Wyrażam ubolewanie z powodu tragedii, jaka wydarzyła się na wodach przy Cutro, w pobliżu Crotone. Modlę się za liczne ofiary tej katastrofy, za ich rodziny i za wszystkich ocalałych. Wyrażam uznanie i wdzięczność miejscowej ludności oraz instytucjom za solidarność i przyjmowanie tych naszych braci i sióstr i raz jeszcze apeluję do wszystkich, aby nie dochodziło więcej do podobnych tragedii. Trzeba powstrzymać handlarzy ludźmi, niech już dłużej nie dysponują życiem tak wielu niewinnych osób! Oby podróże nadziei nie przekształcały się już nigdy w podróże śmierci!  Niech przejrzyste wody Morza Śródziemnego nie będą już więcej zabarwione krwią z powodu tak dramatycznych wypadków! Oby Pan dał nam siłę do zrozumienia i płaczu.

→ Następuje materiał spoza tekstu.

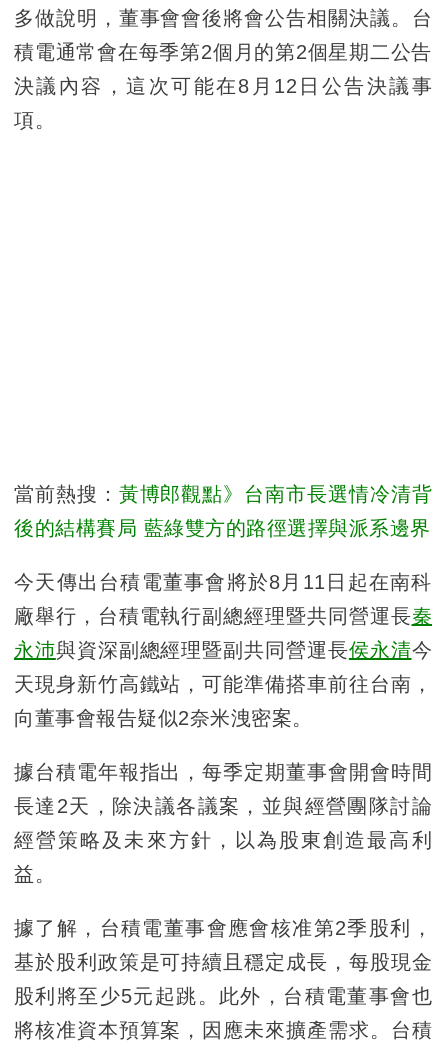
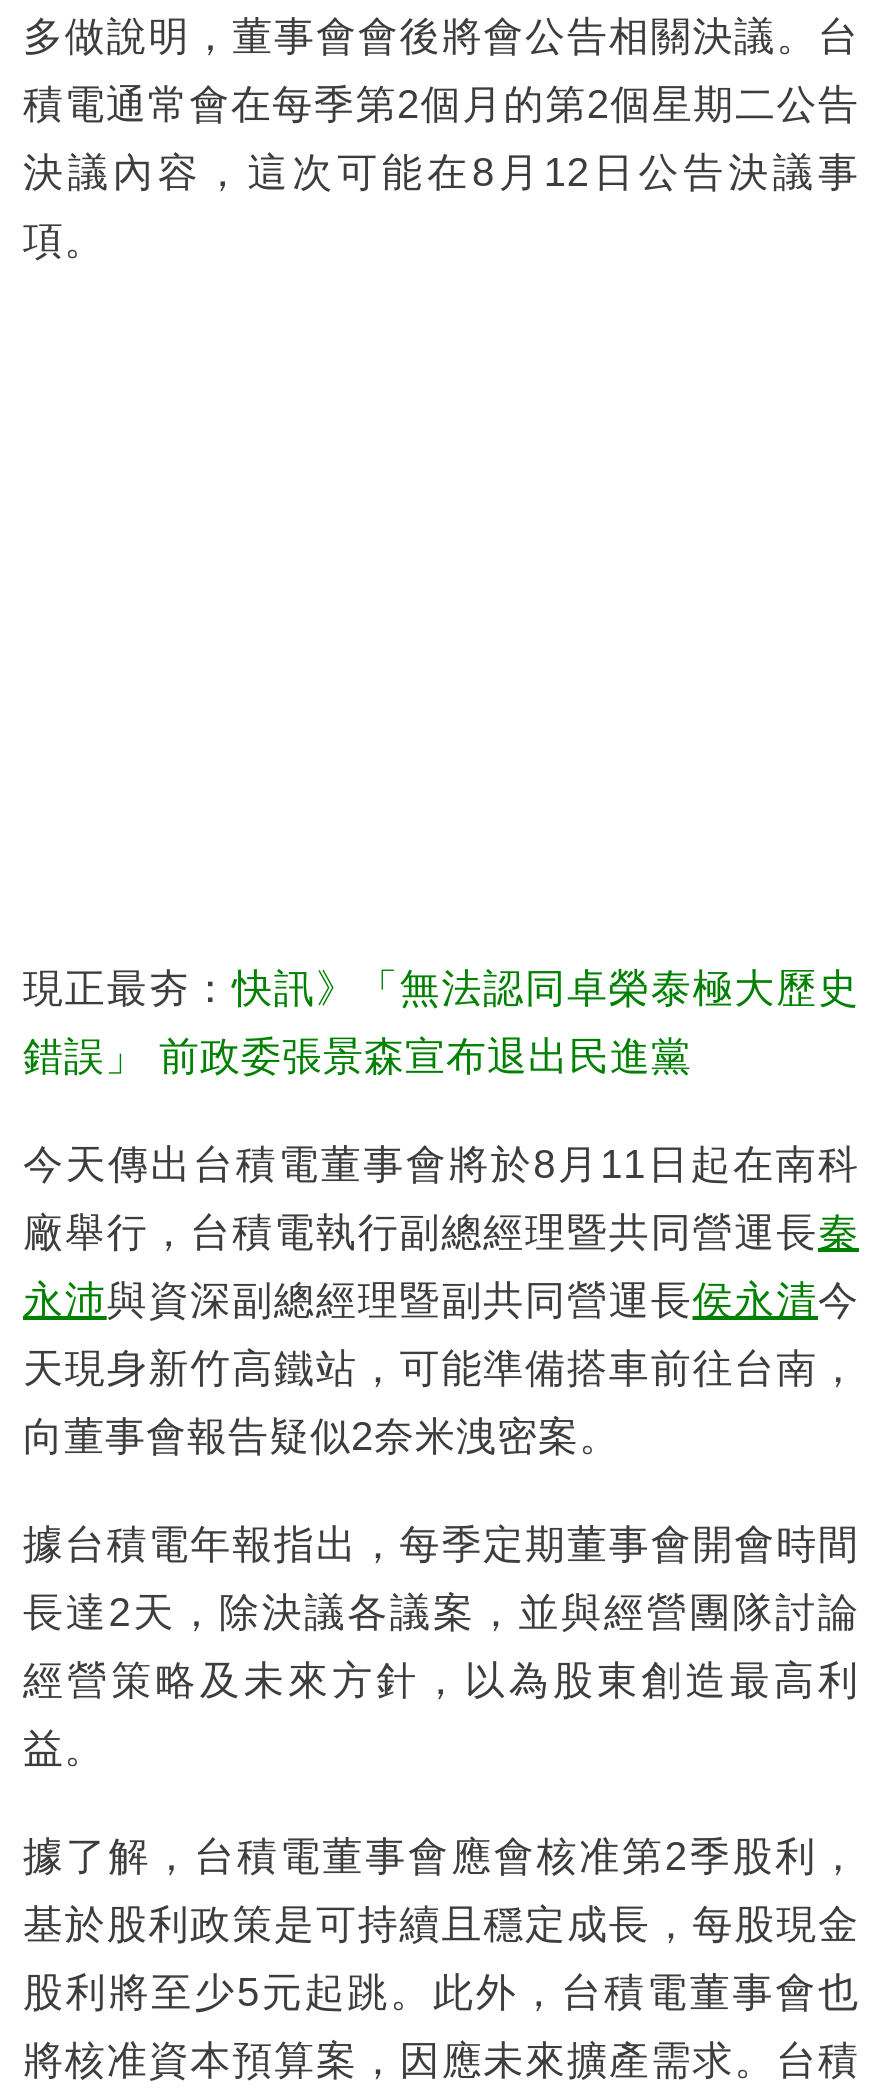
- 當前熱搜：黃博郎觀點》台南市長選情冷清背
+ 現正最夯：快訊》「無法認同卓榮泰極大歷史

- 後的結構賽局 藍綠雙方的路徑選擇與派系邊界
+ 錯誤」 前政委張景森宣布退出民進黨
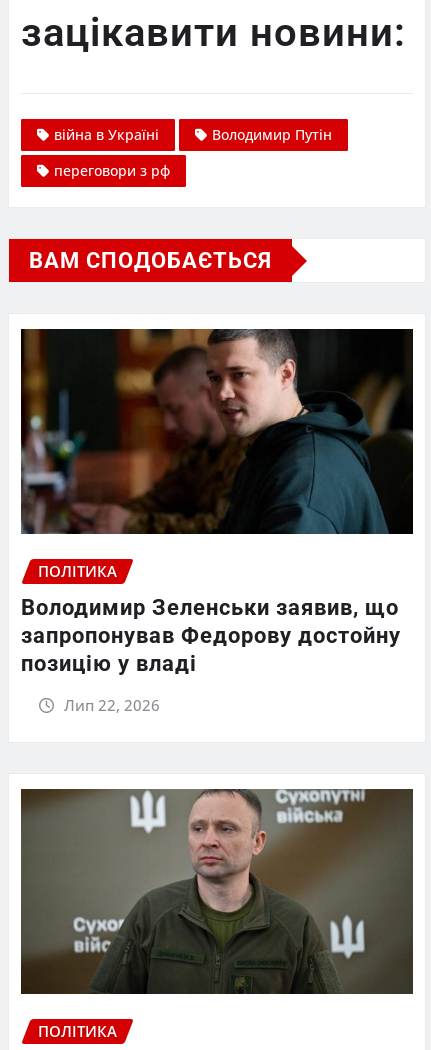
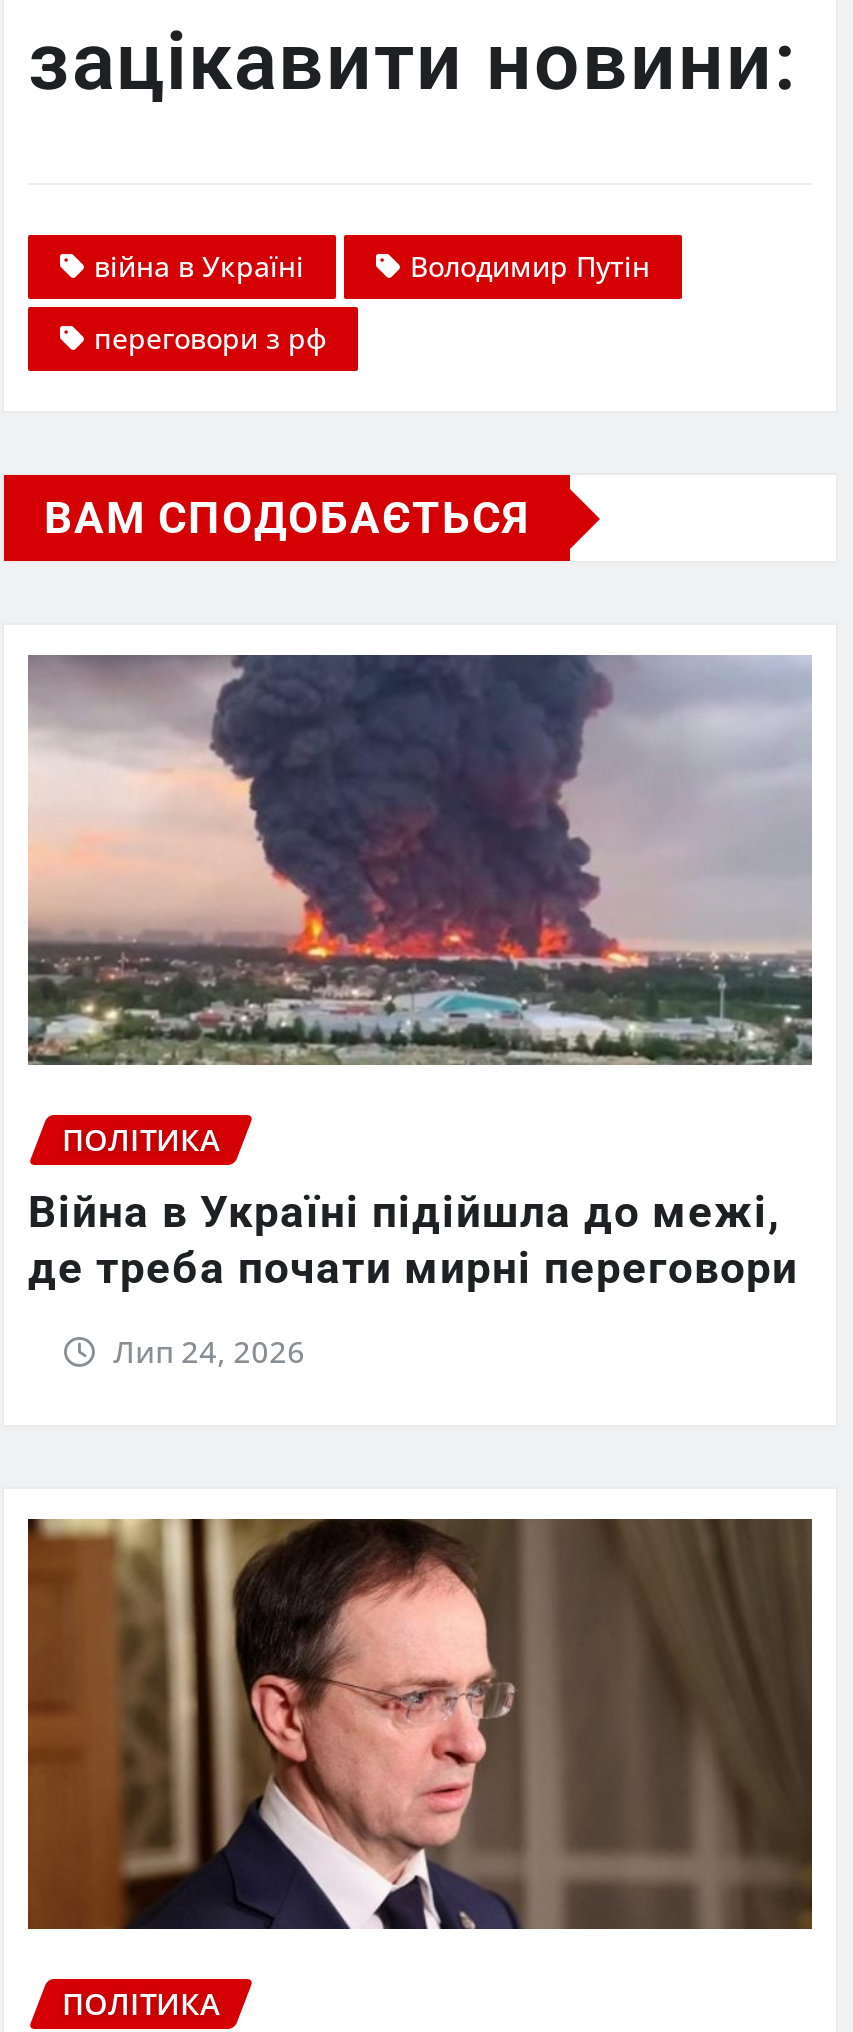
- [image]
+ [image]

- Володимир Зеленськи заявив, що
- запропонував Федорову достойну
- позицію у владі
+ Війна в Україні підійшла до межі,
+ де треба почати мирні переговори

- Лип 22, 2026
+ Лип 24, 2026

- [image]
+ [image]
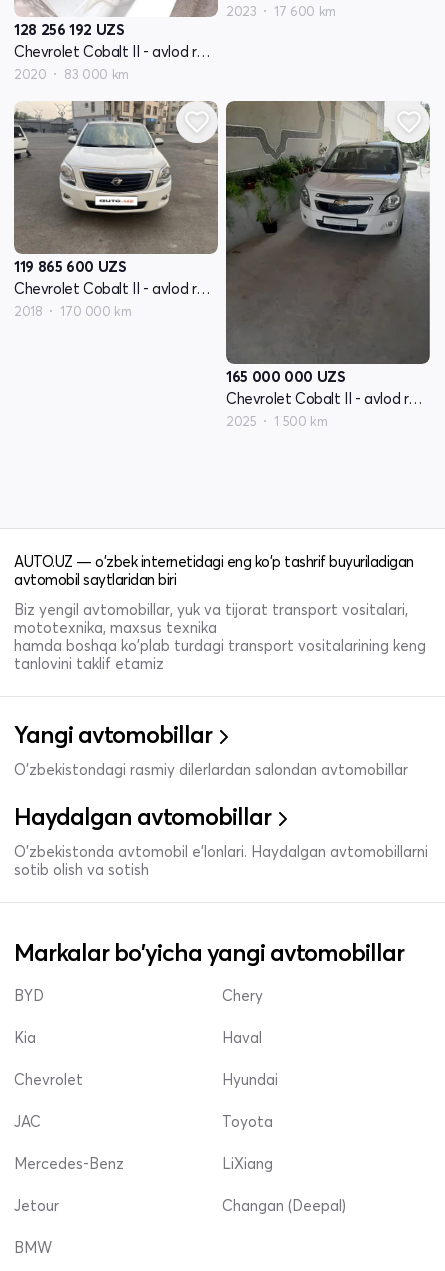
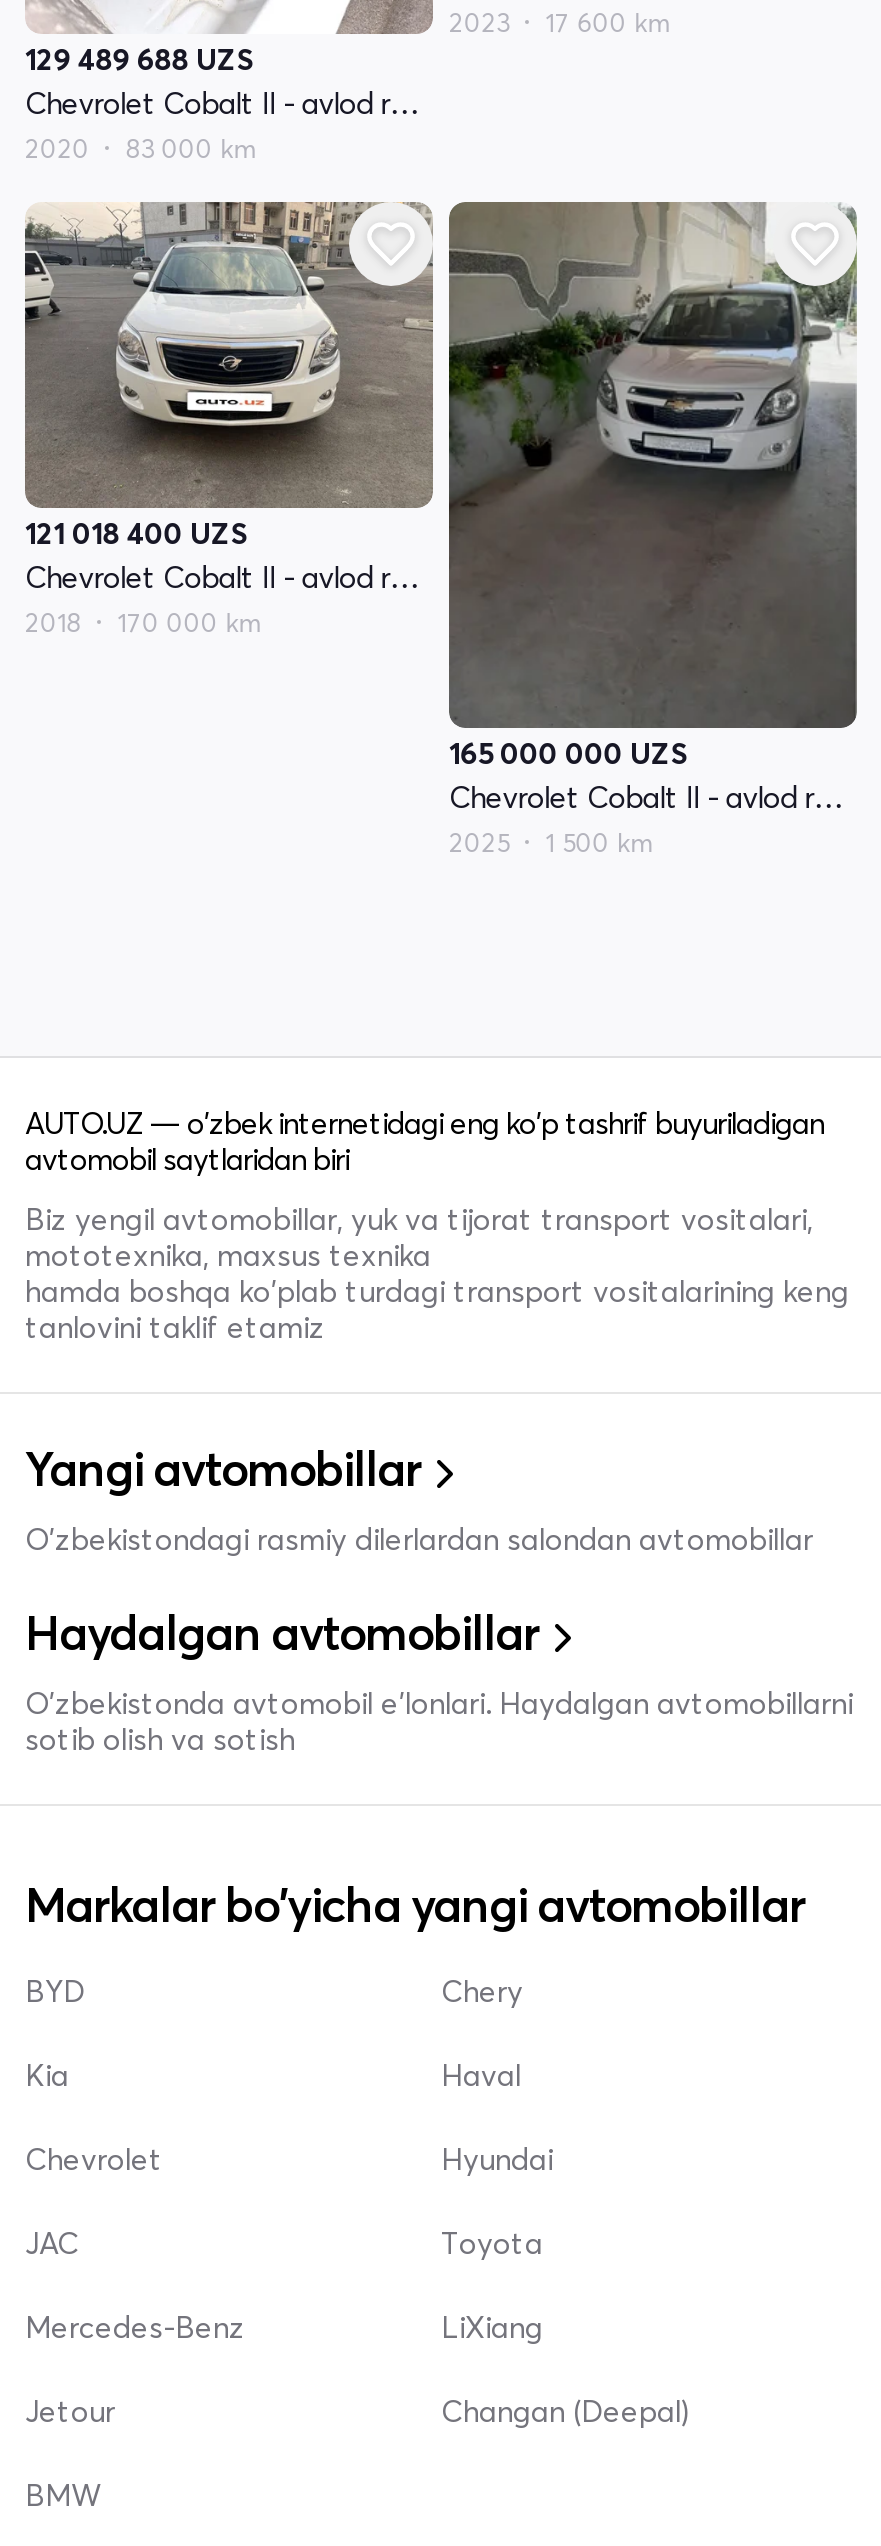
- 128 256 192 UZS
+ 129 489 688 UZS

- 119 865 600 UZS
+ 121 018 400 UZS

Pozdrawiam was wszystkich, rzymian i pielgrzymów z Włoch i z różnych krajów. W szczególności pozdrawiam wspólnotę ukraińską z Mediolanu, która przybyła z okazji 400. rocznicy męczeństwa biskupa św. Jozafata, który oddał życie za jedność chrześcijan. Moi drodzy, pochwalam wasze zaangażowanie w przyjmowanie waszych rodaków, którzy uciekli przed wojną. Oby Pan, przez wstawiennictwo św. Jozafata, obdarzył pokojem udręczony naród ukraiński.

Pozdrawiam pielgrzymów z Litwy, wraz ze wspólnotą litewską w Rzymie, którzy czczą św. Kazimierza; a także rumuńską wspólnotę katolicką z Saragossy (Hiszpania) oraz grupy parafialne przybyłe z Murcji i Jerez de la Frontera (Hiszpania), i z Tbilisi (Gruzja).

Pozdrawiam wiernych z Burkina Faso, bierzmowanych ze Scandicci i z Anzio, wiernych z Capaci, Ostii i San Mauro Abate w Rzymie.

Wszystkim wam życzę miłej niedzieli. Proszę, nie zapominajcie o modlitwie za mnie. Dobrego obiadu i do zobaczenia!